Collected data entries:
▶
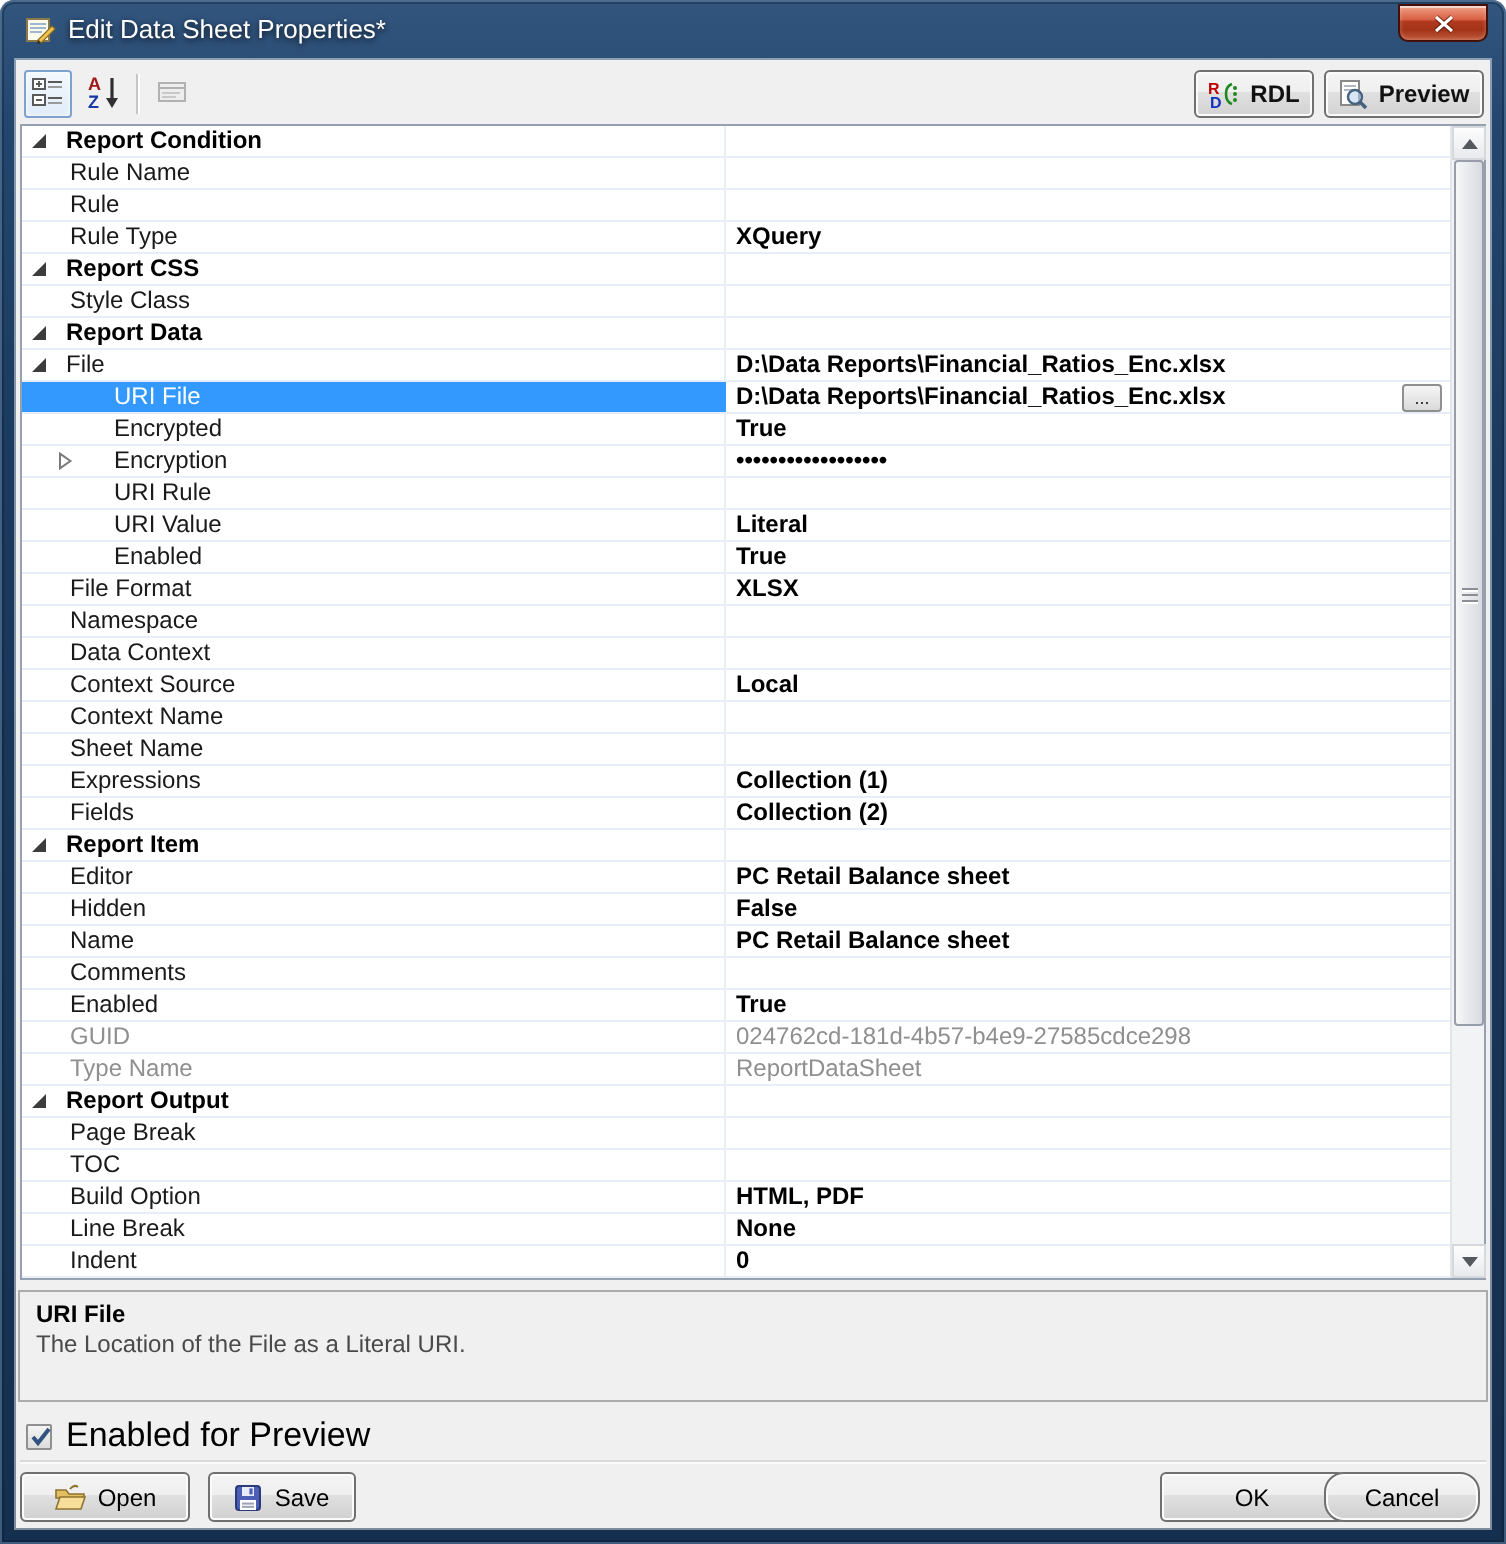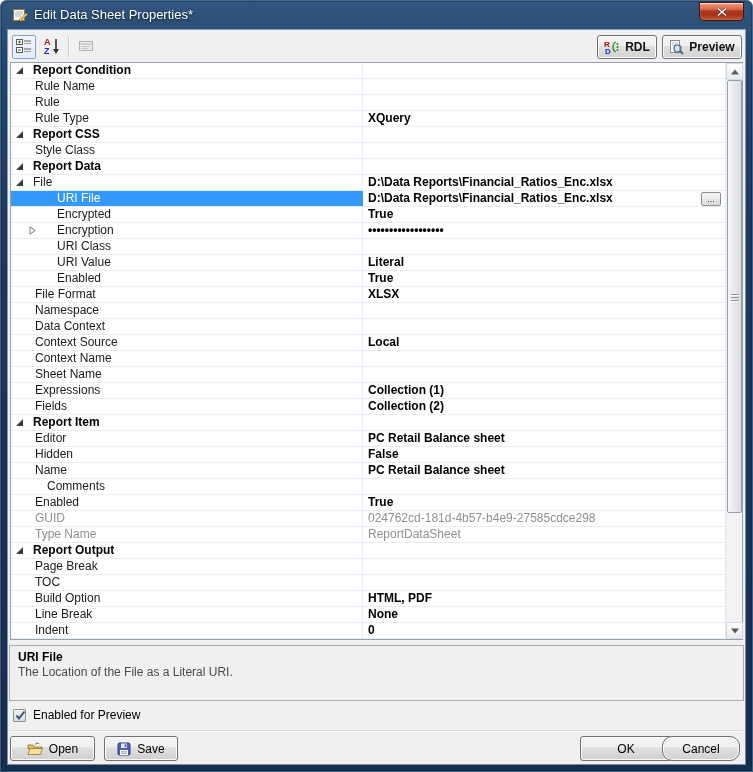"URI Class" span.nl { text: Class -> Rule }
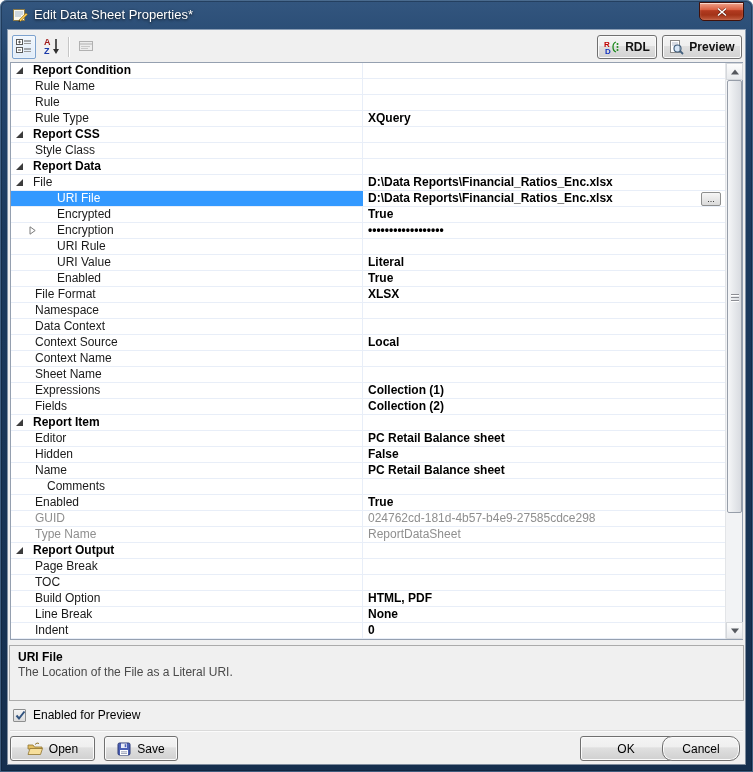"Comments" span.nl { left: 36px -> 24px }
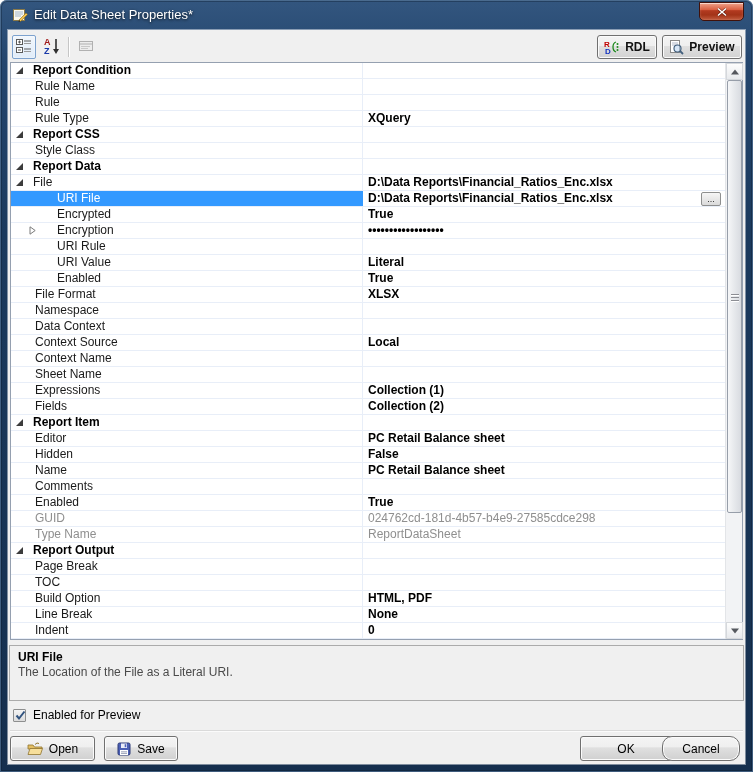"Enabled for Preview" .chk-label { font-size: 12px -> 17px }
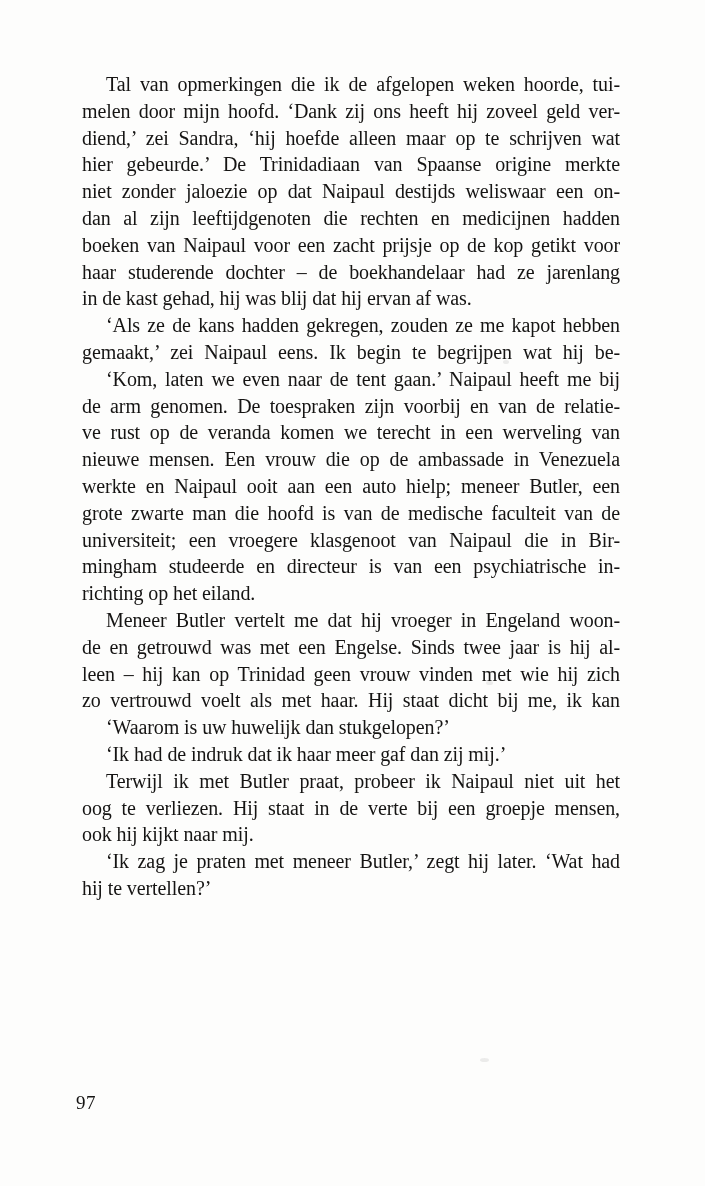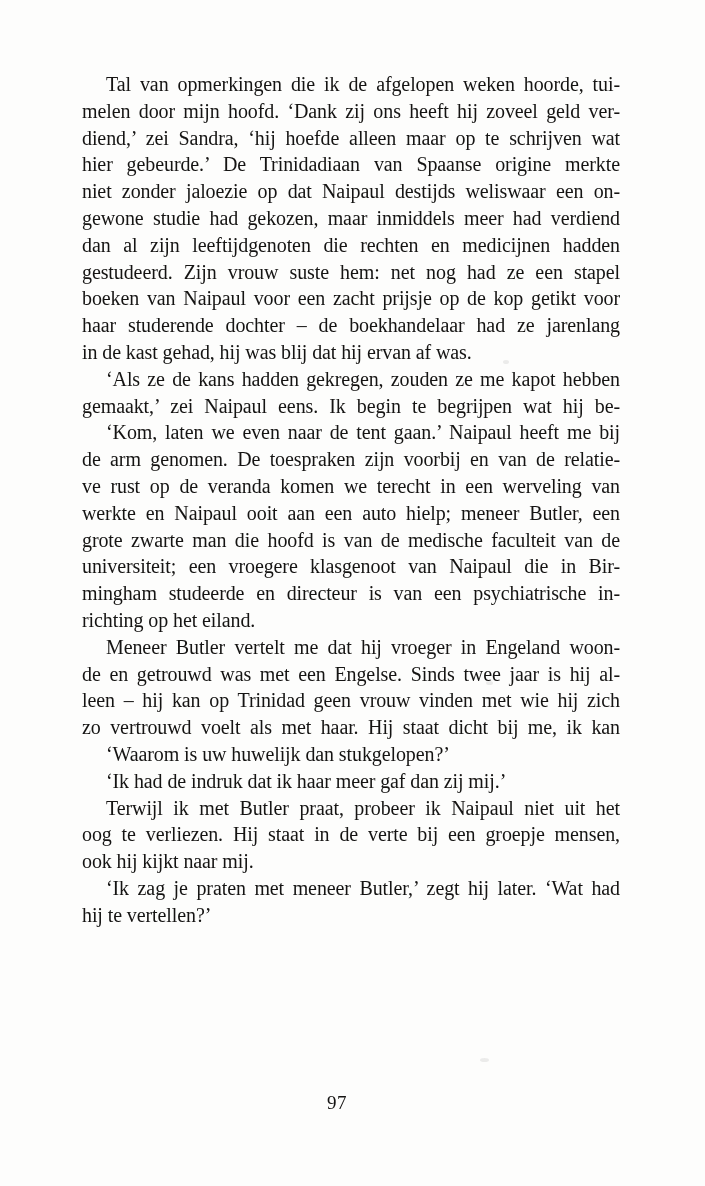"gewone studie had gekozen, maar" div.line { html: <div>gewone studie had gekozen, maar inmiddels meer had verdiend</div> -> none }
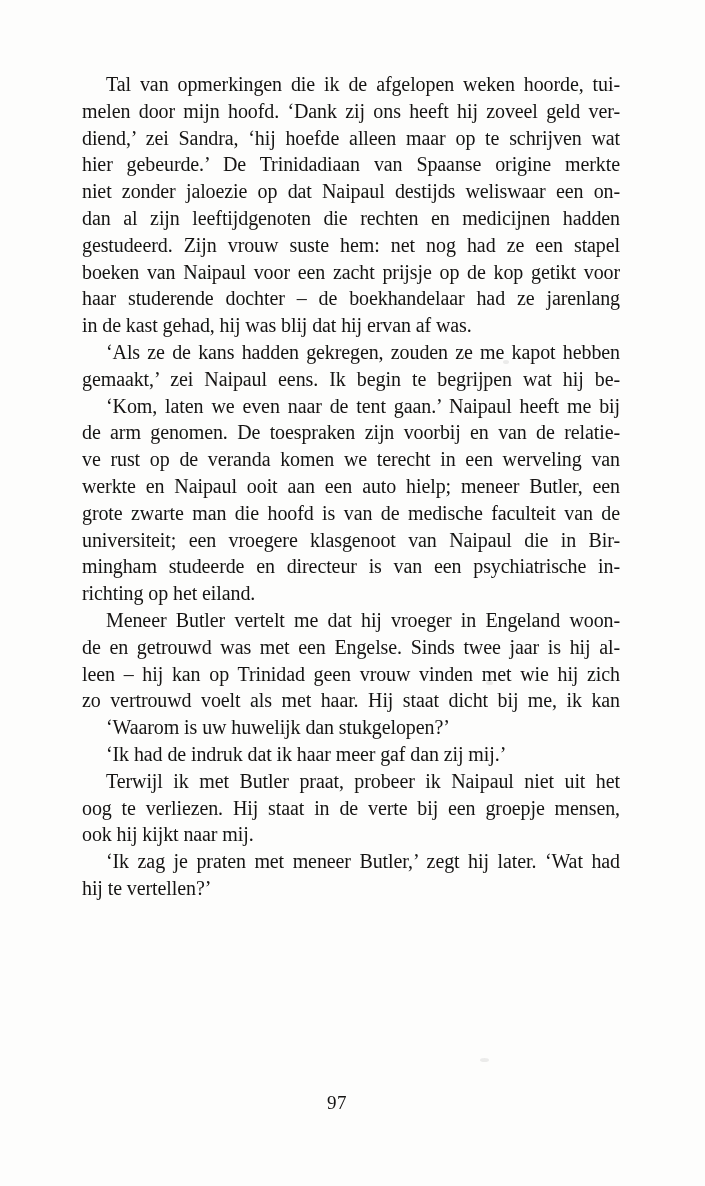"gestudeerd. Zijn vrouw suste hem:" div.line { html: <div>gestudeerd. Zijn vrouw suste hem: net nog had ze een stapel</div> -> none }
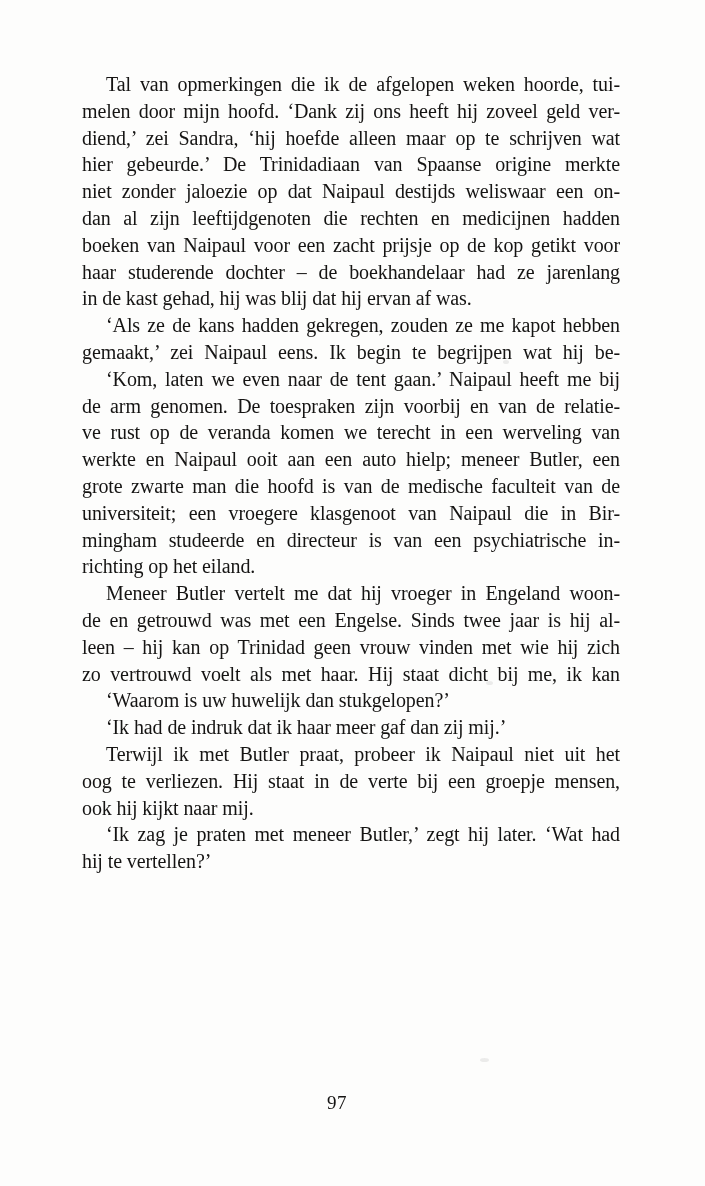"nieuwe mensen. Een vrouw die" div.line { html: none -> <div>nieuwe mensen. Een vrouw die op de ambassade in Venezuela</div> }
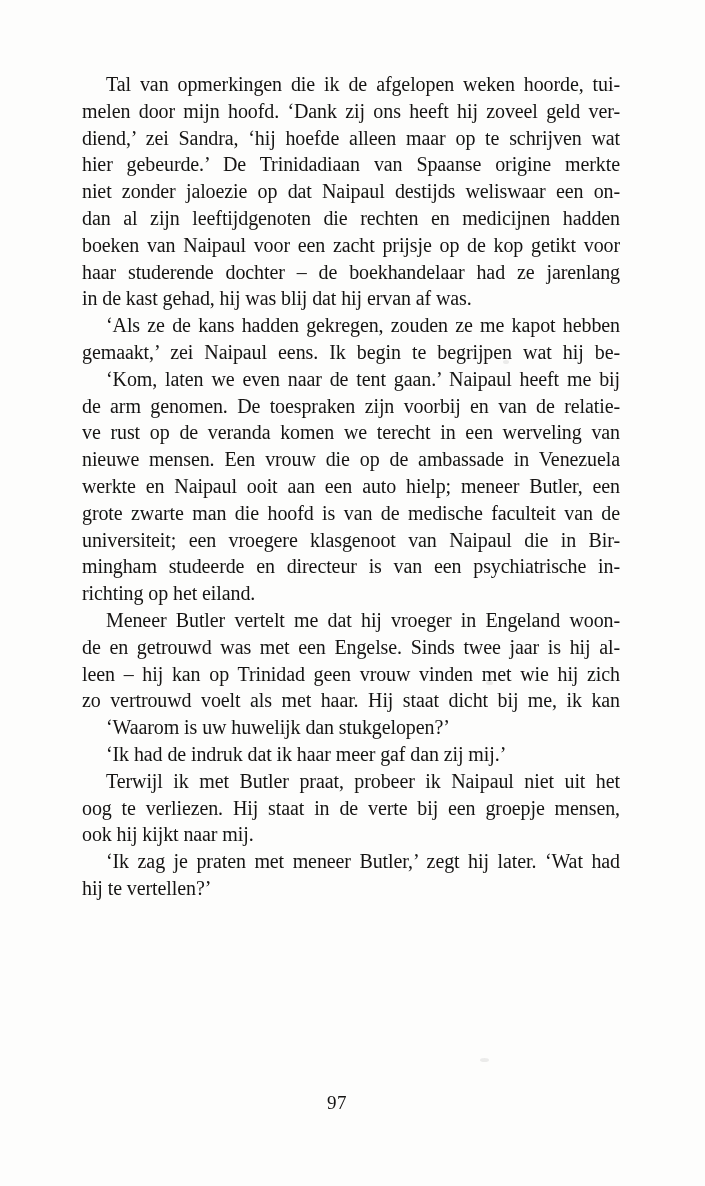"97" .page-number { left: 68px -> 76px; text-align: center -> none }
◀
(TASK OBJECTIVE): Each line from the first line of the data above through the one containing "font-size: 12px ->" must be set down exactly; the pictures must not be.

(SOLUTION FOR THIS PROBLEM):
"URI Class" span.nl { text: Class -> Rule }
"Comments" span.nl { left: 36px -> 24px }
"Enabled for Preview" .chk-label { font-size: 12px -> 17px }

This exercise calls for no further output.